> [Records for this task]:
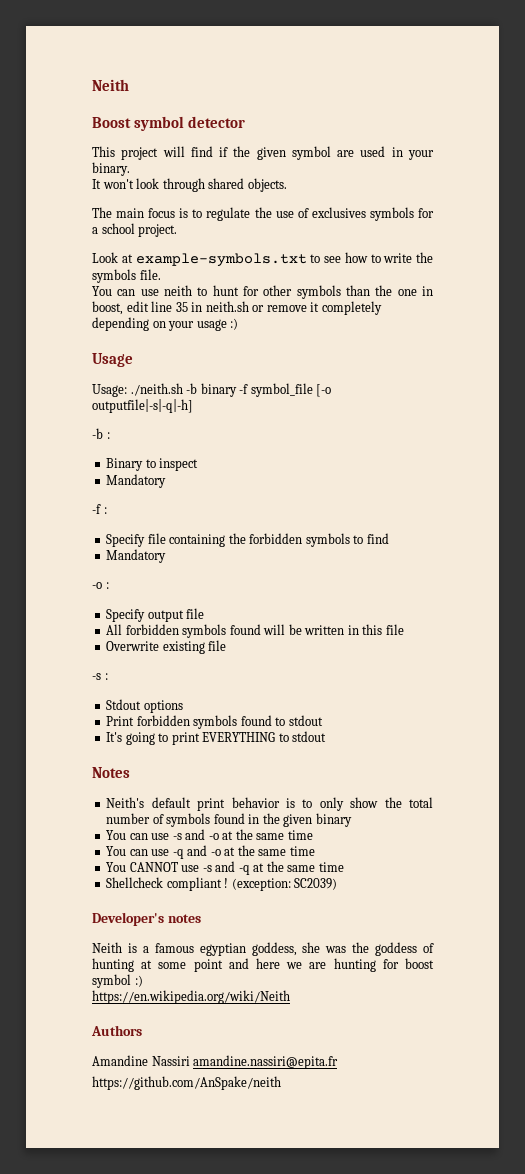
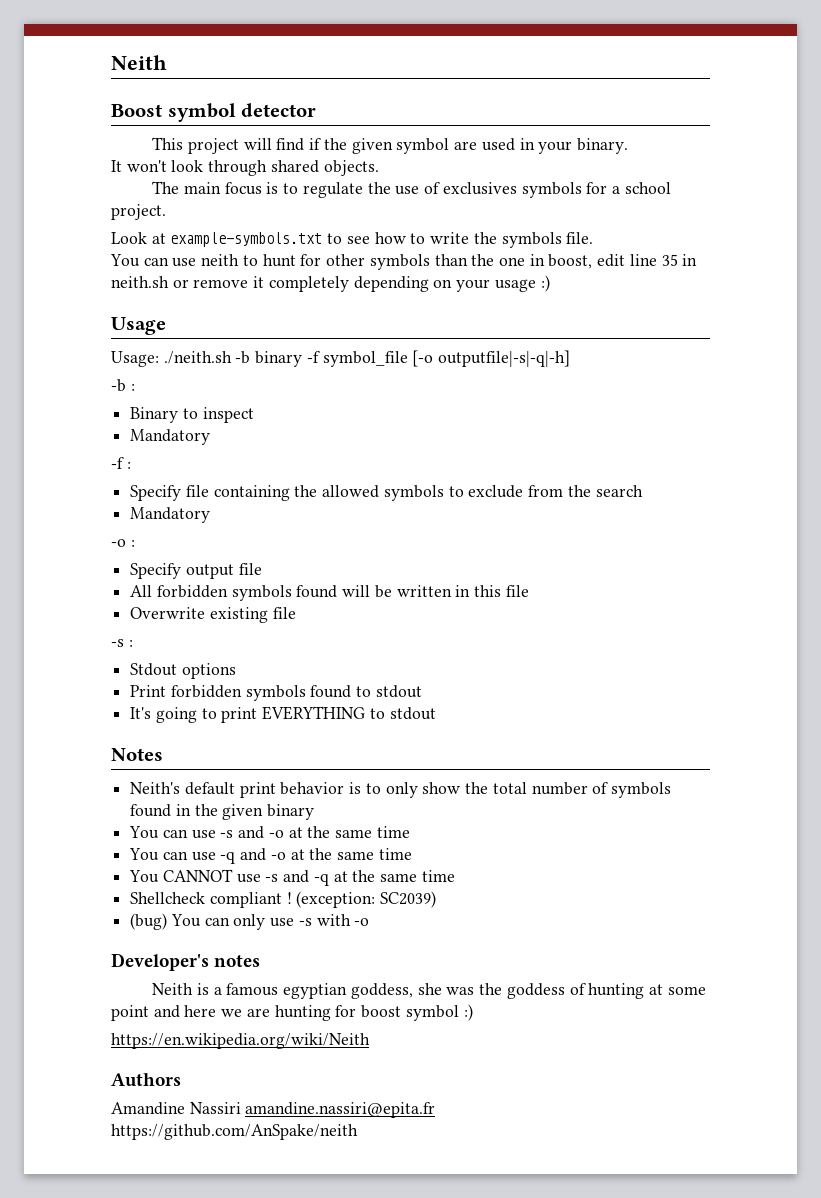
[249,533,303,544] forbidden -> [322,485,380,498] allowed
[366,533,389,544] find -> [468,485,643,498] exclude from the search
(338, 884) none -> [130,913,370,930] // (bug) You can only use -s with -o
--
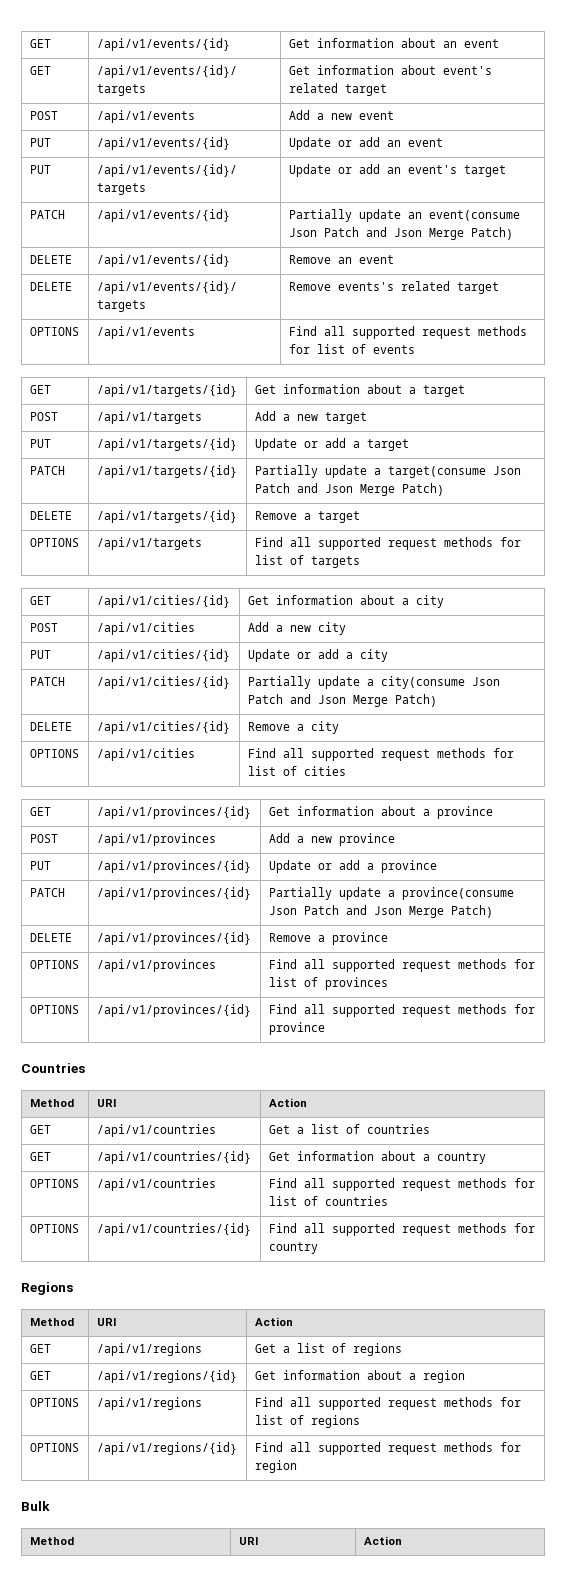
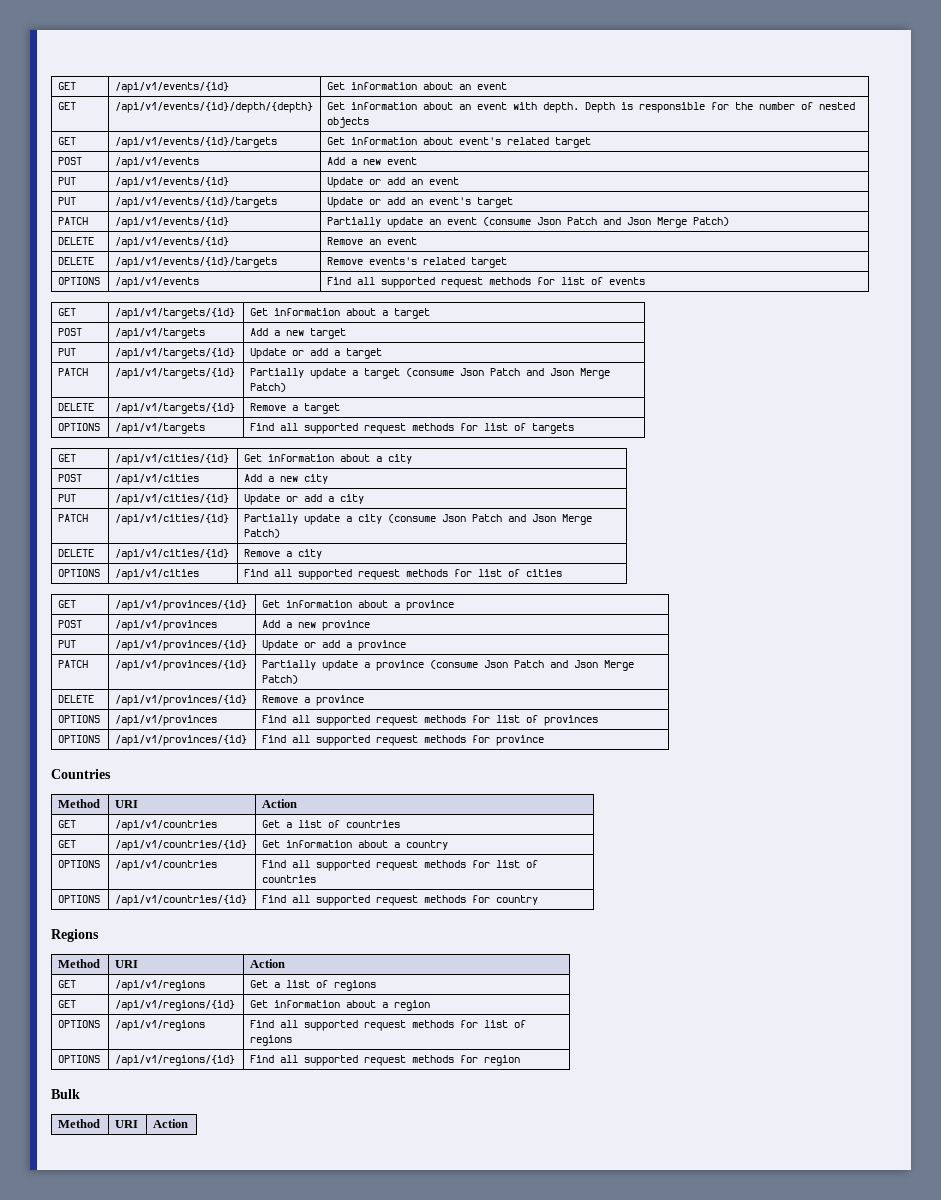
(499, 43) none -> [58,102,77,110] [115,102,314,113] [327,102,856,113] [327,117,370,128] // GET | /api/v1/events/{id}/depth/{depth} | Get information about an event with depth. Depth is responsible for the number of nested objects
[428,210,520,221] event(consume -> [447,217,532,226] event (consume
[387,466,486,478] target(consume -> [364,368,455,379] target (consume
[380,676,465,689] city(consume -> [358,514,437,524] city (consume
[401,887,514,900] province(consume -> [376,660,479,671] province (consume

> [Work to be completed]:
Would you print exactly and only the lines of the material above that run from the line with "[380,676,465,689] city(consume ->" through the line with "[401,887,514,900] province(consume ->", both included?

> [Completed task]:
[380,676,465,689] city(consume -> [358,514,437,524] city (consume
[401,887,514,900] province(consume -> [376,660,479,671] province (consume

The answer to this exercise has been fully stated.